TASK DETAILS :: Among the records that follow, set down only the lines from the one containing "Camarón Reventado: 1 -> none" to the one containing "Cocorisco de Camarón: 3 -> 2", both included, exactly.

EXTRACTED RECORDS ::
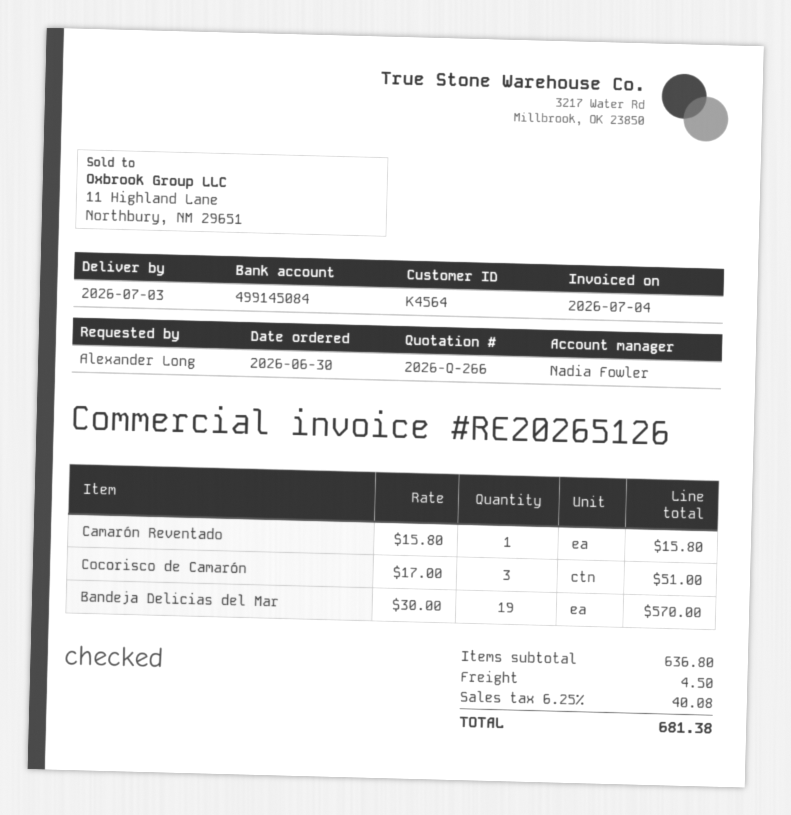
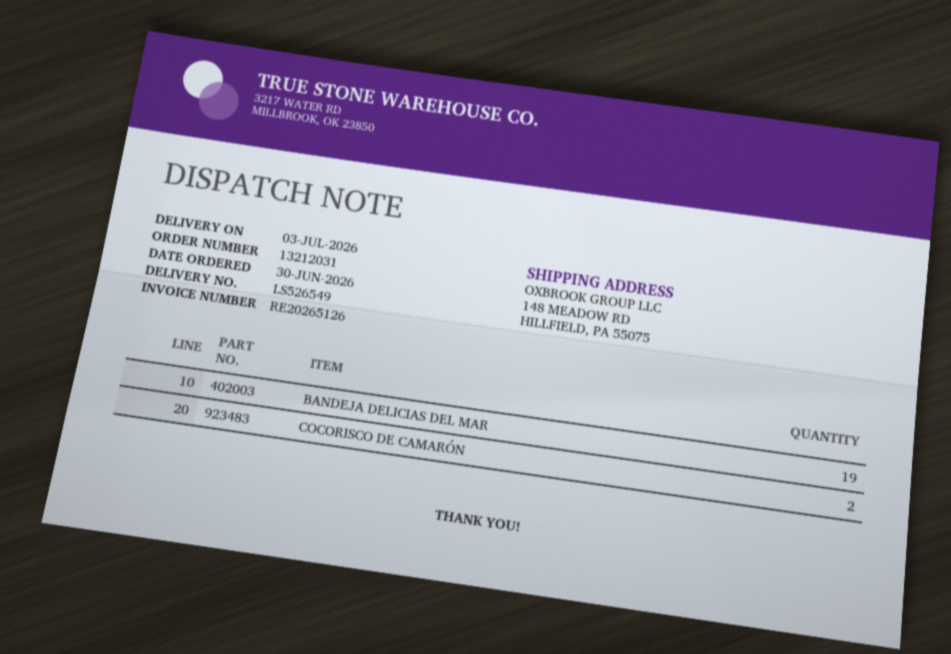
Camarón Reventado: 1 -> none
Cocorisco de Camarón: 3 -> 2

---

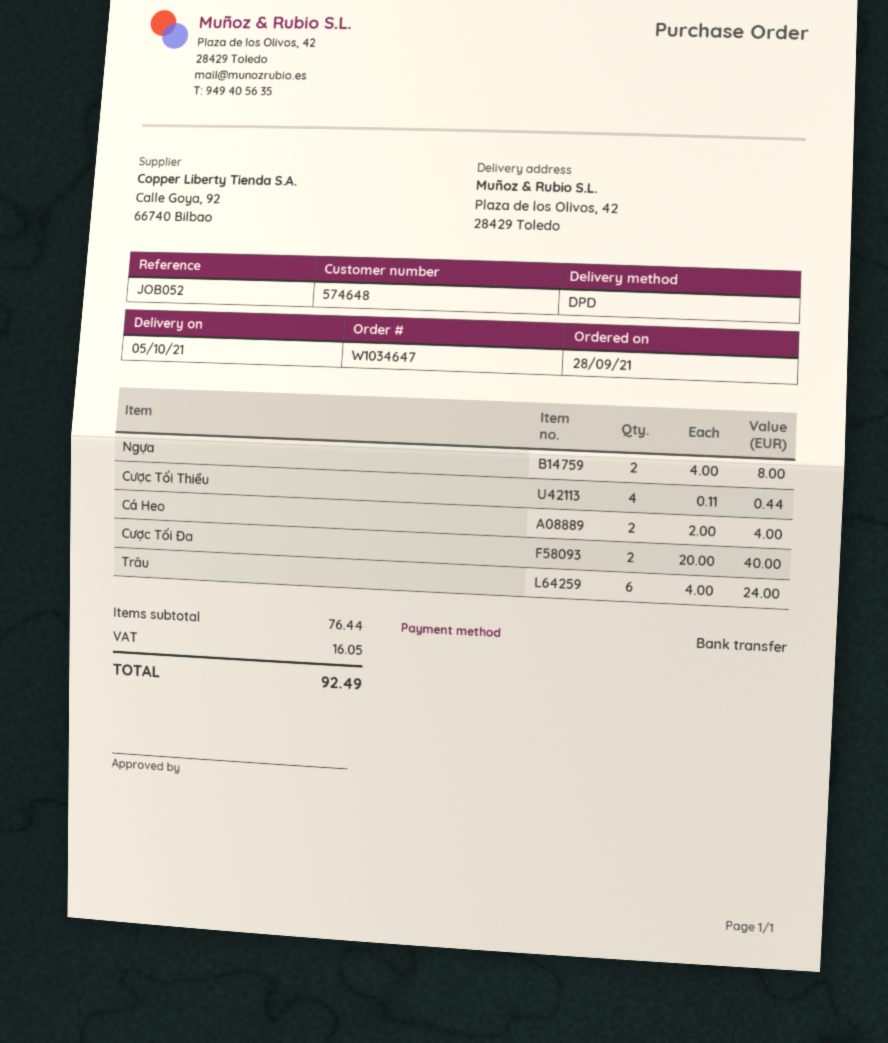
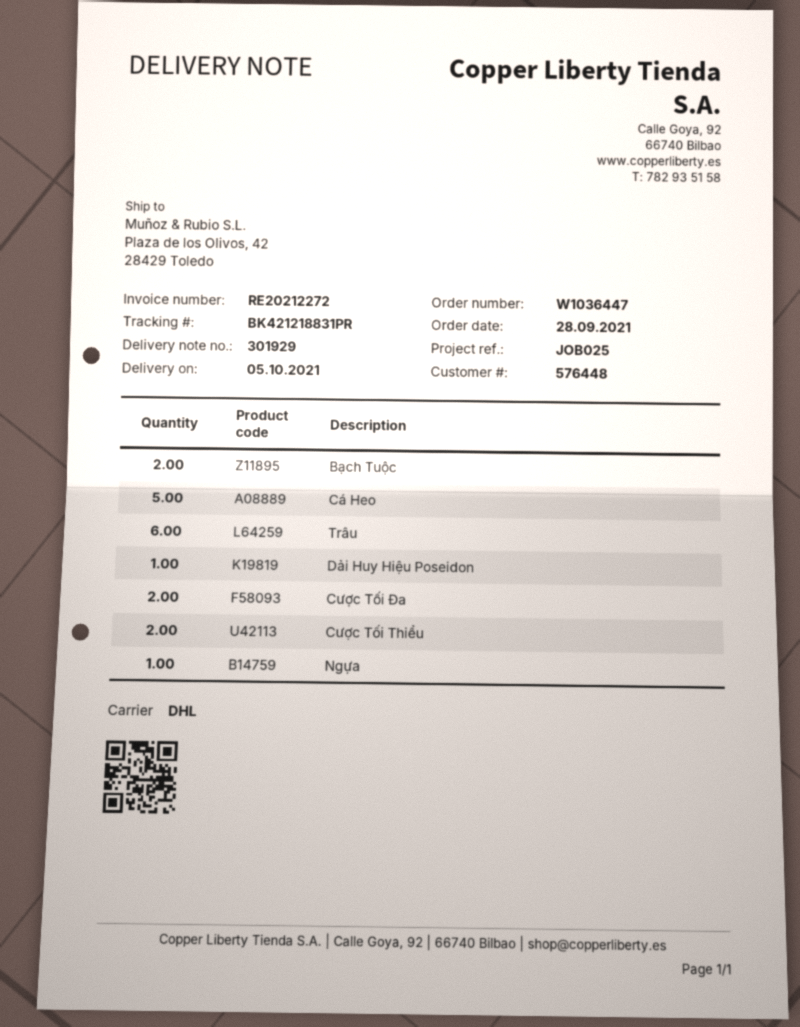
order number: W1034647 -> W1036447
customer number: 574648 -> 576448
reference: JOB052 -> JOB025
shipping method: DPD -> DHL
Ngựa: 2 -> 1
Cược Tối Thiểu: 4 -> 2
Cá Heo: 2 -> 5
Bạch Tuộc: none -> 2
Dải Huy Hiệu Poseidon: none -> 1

...

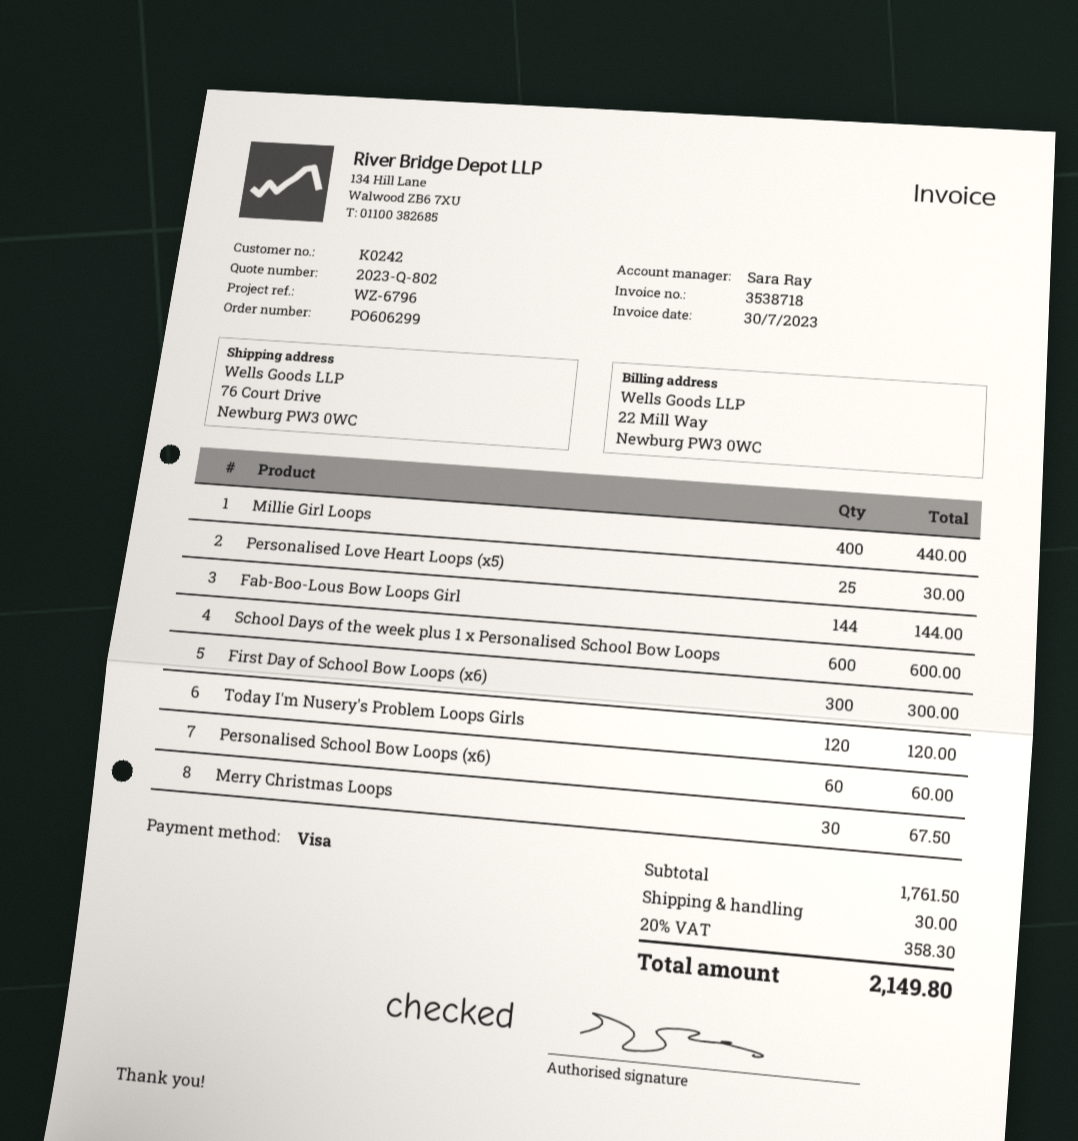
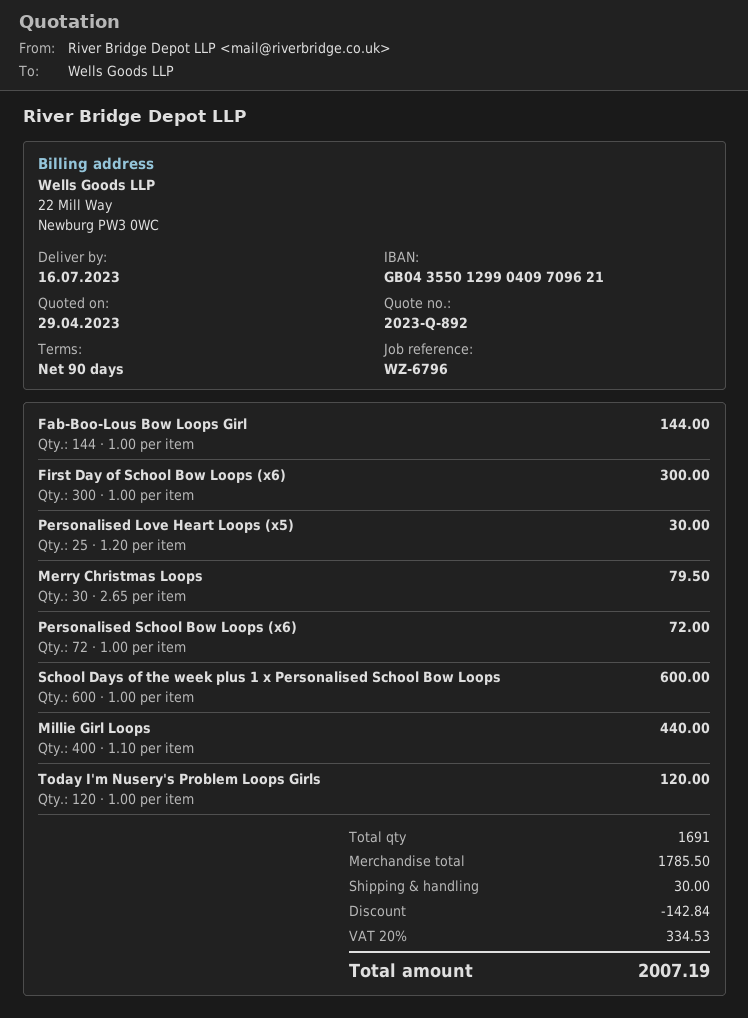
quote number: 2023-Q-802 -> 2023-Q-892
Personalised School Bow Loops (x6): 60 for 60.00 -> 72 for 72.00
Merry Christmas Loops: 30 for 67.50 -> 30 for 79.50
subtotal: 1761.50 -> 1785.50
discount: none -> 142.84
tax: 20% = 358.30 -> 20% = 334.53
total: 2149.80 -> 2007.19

EXERCISE RESULT ::
Camarón Reventado: 1 -> none
Cocorisco de Camarón: 3 -> 2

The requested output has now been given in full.